Desde que o Homem começou a sentir necessidade de se expressar, a partir das gravuras de Lascaux, passando pela arte egípcia, às primeiras enunciações gregas que relacionaram as faculdades dos sentidos, passando pelas considerações da escolástica na alta idade média e o espírito dualista do iluminismo, entre o racionalismo e o empirismo, às considerações fenomenológicas estáticas, genéticas e generativas do devir histórico de Edmund Husserl e seus sucessores, até aos nossos dias, que se criou arte, surgiram ideias e conceitos, acerca do que deve ser o papel do artista na sociedade.
Hoje sabemos que uma obra de arte tem o poder de nos impactar emocionalmente, através dos impulsos automáticos fornecidos pelo nosso inconsciente, a partir do momento em que com ela interagimos, gerando‑se reações imediatas que saem do nosso controlo, conduzindo‑nos a partir da experiência corporal e sensorial, das impressões causadas nos órgãos recetores através dos estímulos internos e externos às nossas sensações e, assim, à primeira forma de consciência, à nossa experiência mental que nos leva aos sentimentos das coisas que nos transformam a nós próprios.

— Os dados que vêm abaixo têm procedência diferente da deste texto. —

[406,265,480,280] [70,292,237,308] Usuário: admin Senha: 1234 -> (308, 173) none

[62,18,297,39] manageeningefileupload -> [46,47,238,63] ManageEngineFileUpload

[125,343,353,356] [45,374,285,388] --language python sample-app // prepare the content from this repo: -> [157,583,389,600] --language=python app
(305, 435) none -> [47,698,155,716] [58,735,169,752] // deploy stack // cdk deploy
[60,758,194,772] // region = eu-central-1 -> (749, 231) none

Apesar de no passado ter sido atribuído valor pejorativo às emoções e os sentimentos terem sido subestimados pelas pesquisas, assistimos nos dias de hoje a uma certa convergência dos fenomenologistas com as mais recentes noções neurobiológicas que geraram novas formulações de ordem neurofenomenológica.

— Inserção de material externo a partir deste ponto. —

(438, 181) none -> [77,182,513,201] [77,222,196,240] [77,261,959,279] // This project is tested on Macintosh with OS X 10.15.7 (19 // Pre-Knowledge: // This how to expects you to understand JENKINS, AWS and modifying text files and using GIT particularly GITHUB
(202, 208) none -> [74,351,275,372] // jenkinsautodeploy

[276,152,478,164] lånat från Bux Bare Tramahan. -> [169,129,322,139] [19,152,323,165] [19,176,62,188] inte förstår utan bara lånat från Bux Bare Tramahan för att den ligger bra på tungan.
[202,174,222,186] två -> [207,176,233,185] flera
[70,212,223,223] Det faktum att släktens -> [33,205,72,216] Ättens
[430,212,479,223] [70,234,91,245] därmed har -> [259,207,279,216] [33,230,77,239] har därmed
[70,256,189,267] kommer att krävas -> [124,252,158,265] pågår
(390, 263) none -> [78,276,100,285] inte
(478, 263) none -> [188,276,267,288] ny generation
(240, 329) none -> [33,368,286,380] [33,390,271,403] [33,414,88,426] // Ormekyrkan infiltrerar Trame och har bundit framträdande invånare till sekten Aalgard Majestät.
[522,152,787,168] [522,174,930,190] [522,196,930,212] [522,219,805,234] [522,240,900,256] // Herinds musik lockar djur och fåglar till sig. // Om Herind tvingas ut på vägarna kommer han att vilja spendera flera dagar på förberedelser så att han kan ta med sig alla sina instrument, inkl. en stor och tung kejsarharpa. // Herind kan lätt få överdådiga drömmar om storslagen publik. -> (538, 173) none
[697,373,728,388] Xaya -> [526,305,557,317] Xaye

As análises filosóficas da fenomenologia que se resumem à experiência vivida não parecem suficientes, sendo necessário compreender e interpretar as suas investigações relacionando‑as com a biologia e a ciência da mente.
Contudo, a ciência não alimenta aquela visão generalista da aproximação do coração ao cérebro. As emoções fazem parte da racionalidade, não estão separadas.

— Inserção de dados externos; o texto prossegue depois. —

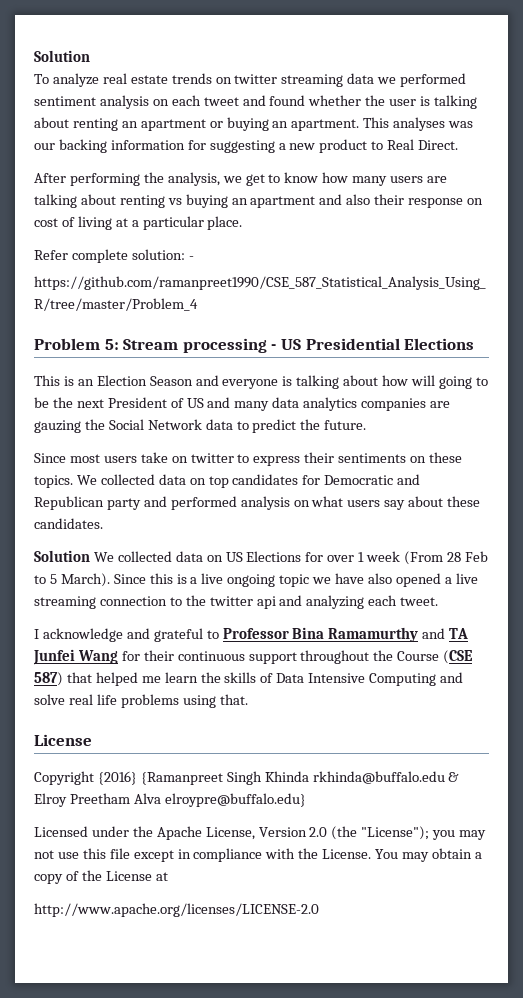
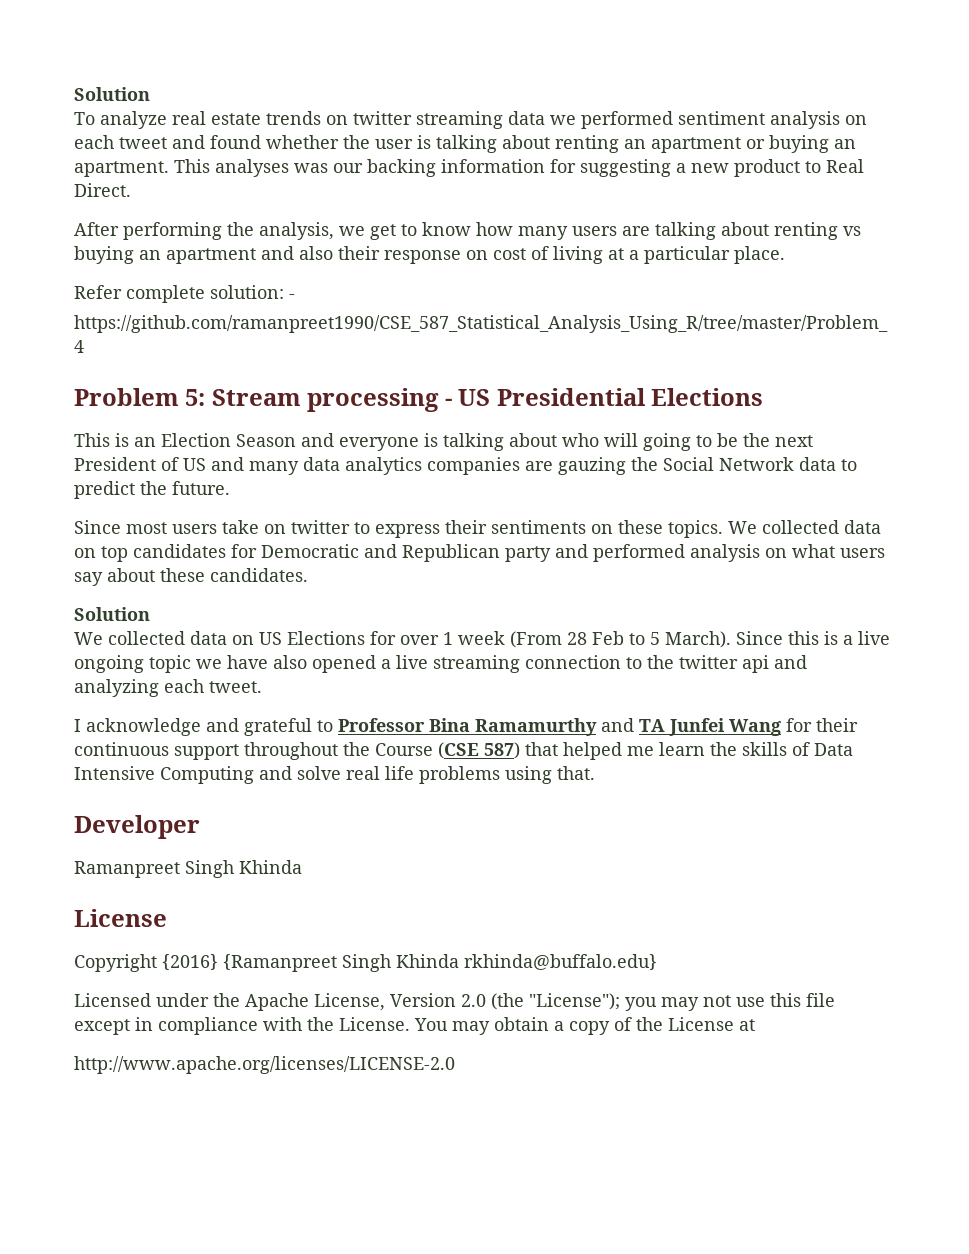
[382,375,409,386] how -> [562,433,599,447] who
(90, 556) none -> (150, 614) //
(248, 699) none -> [74,815,200,839] [74,860,302,878] // Developer // Ramanpreet Singh Khinda
[312,771,460,784] [34,793,306,807] rkhinda@buffalo.edu & Elroy Preetham Alva elroypre@buffalo.edu} -> [464,954,657,970] rkhinda@buffalo.edu}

Quando criamos, tocamos a obra com o nosso corpo e somos tocados por ela. Sincronizamos o nosso cérebro com sensações pré‑conscientes que nos dão sentimento de identidade. Sentimo‑nos vivos. Incorporamos neuronalmente afetos que se transformam em sentimentos e nos preparam para as nossas ações, onde ocorrem as nossas emoções e, assim, a obra de arte acontece, quando ela vai carregada de sensações e emoções.
O estimulante diálogo, consciente e inconsciente, que se gera no ato criativo, potenciado pela nossa imaginação, não é de todo linear, é tanto ou mais abstrato, tanto ou mais sublime, tanto mais consciente ou inconsciente. Varia em função de um conjunto de fatores que vão muito para além da nossa génese.
A nossa experiência cultural, a nossa vivência espacial, a nossa maior ou menor aptidão como artistas, conduz‑nos a um patamar cognitivo e percetivo de tal forma indiferenciado, que nos dificulta a concretização de uma definição do que realmente significa a arte, por estar sujeita às mais variadas interpretações de quem a cria e de quem a recebe.
O processo criativo é sobretudo um exercício solitário, onde o artista expressa consciente e inconscientemente as suas emoções, dadas pela sua intencionalidade. É um exercício emocional, mas também racional.
É muitas vezes um exercício egoísta. Pode ser muitas vezes um exercício terapêutico, libertador e estimulante, sobretudo quando somos levados por momentos de inspiração.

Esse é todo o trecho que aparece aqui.